### INPUT FOR THIS TASK
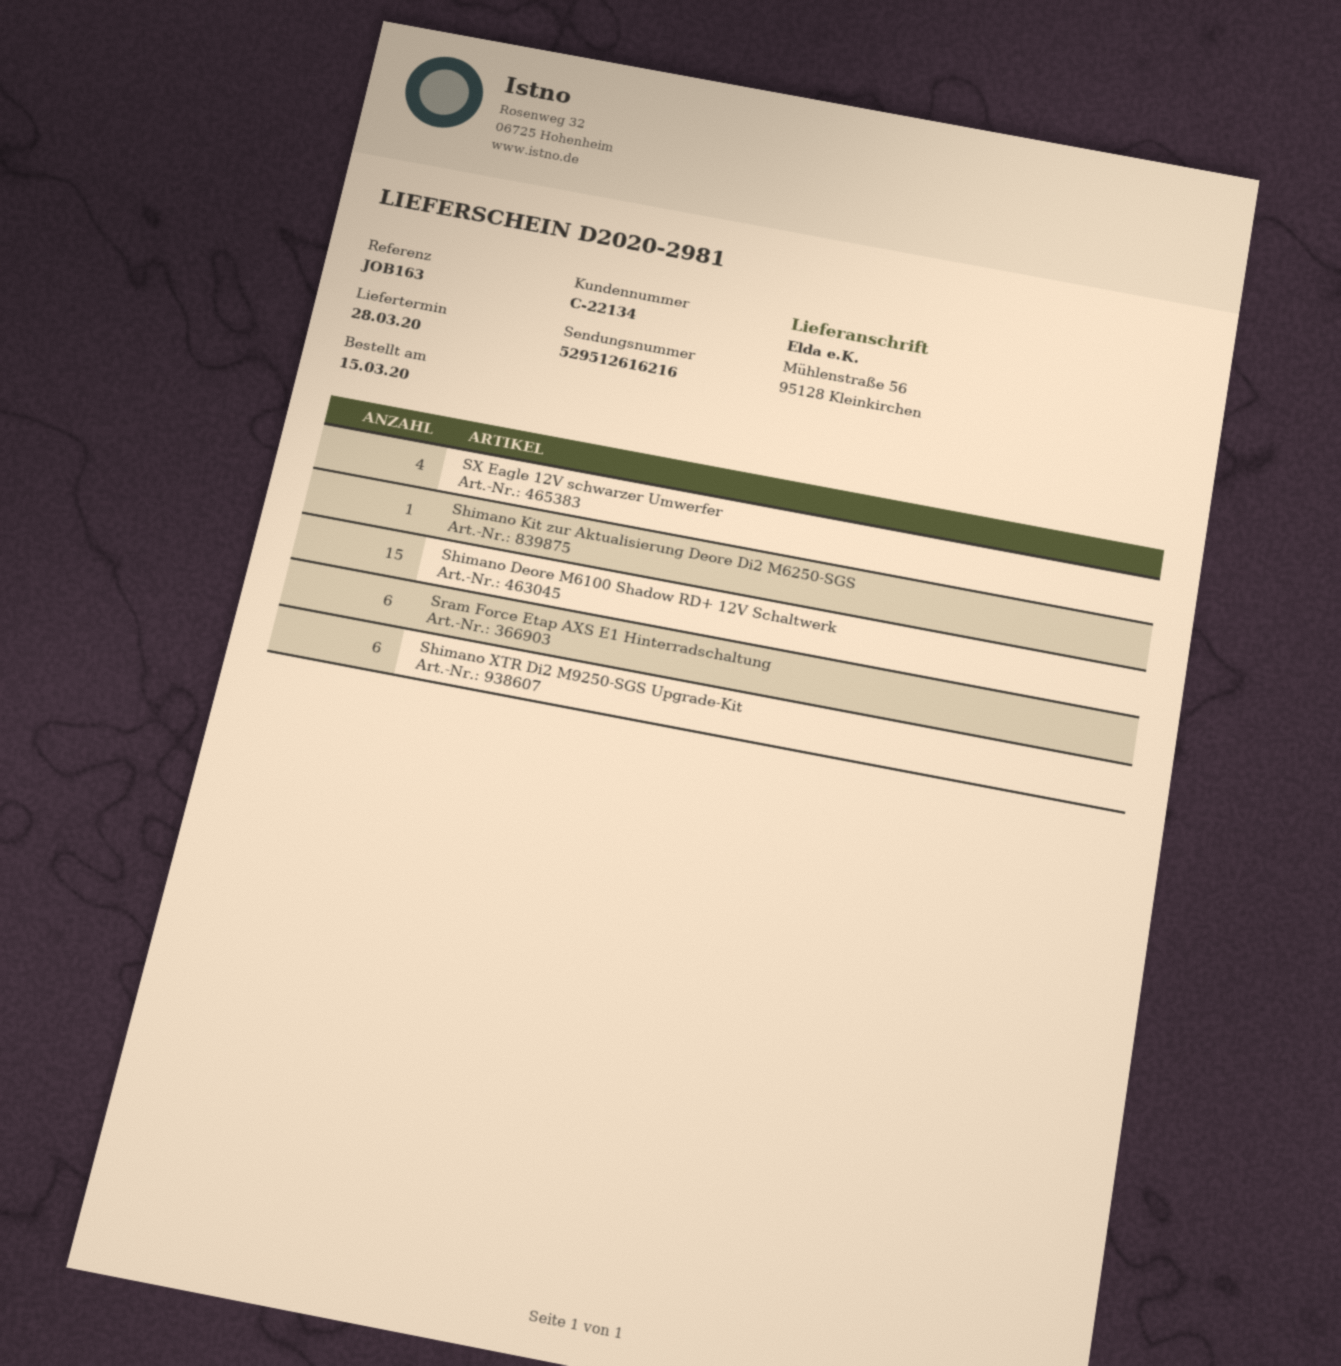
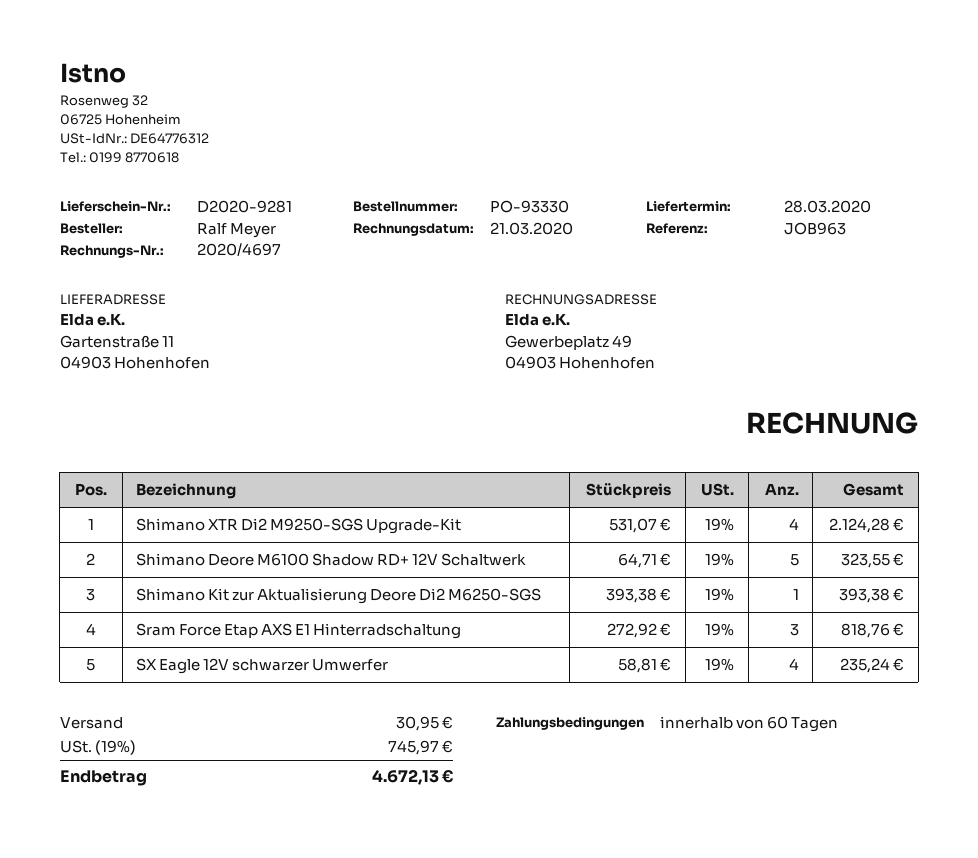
delivery note number: D2020-2981 -> D2020-9281
reference: JOB163 -> JOB963
ship to: Mühlenstraße 56, 95128 Kleinkirchen -> Gartenstraße 11, 04903 Hohenhofen
Shimano Deore M6100 Shadow RD+ 12V Schaltwerk: 15 -> 5
Sram Force Etap AXS E1 Hinterradschaltung: 6 -> 3
Shimano XTR Di2 M9250-SGS Upgrade-Kit: 6 -> 4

### WORK TASK
Every record must be returned exactly. Leave its pictures out.

### THE COMPLETED TASK
delivery note number: D2020-2981 -> D2020-9281
reference: JOB163 -> JOB963
ship to: Mühlenstraße 56, 95128 Kleinkirchen -> Gartenstraße 11, 04903 Hohenhofen
Shimano Deore M6100 Shadow RD+ 12V Schaltwerk: 15 -> 5
Sram Force Etap AXS E1 Hinterradschaltung: 6 -> 3
Shimano XTR Di2 M9250-SGS Upgrade-Kit: 6 -> 4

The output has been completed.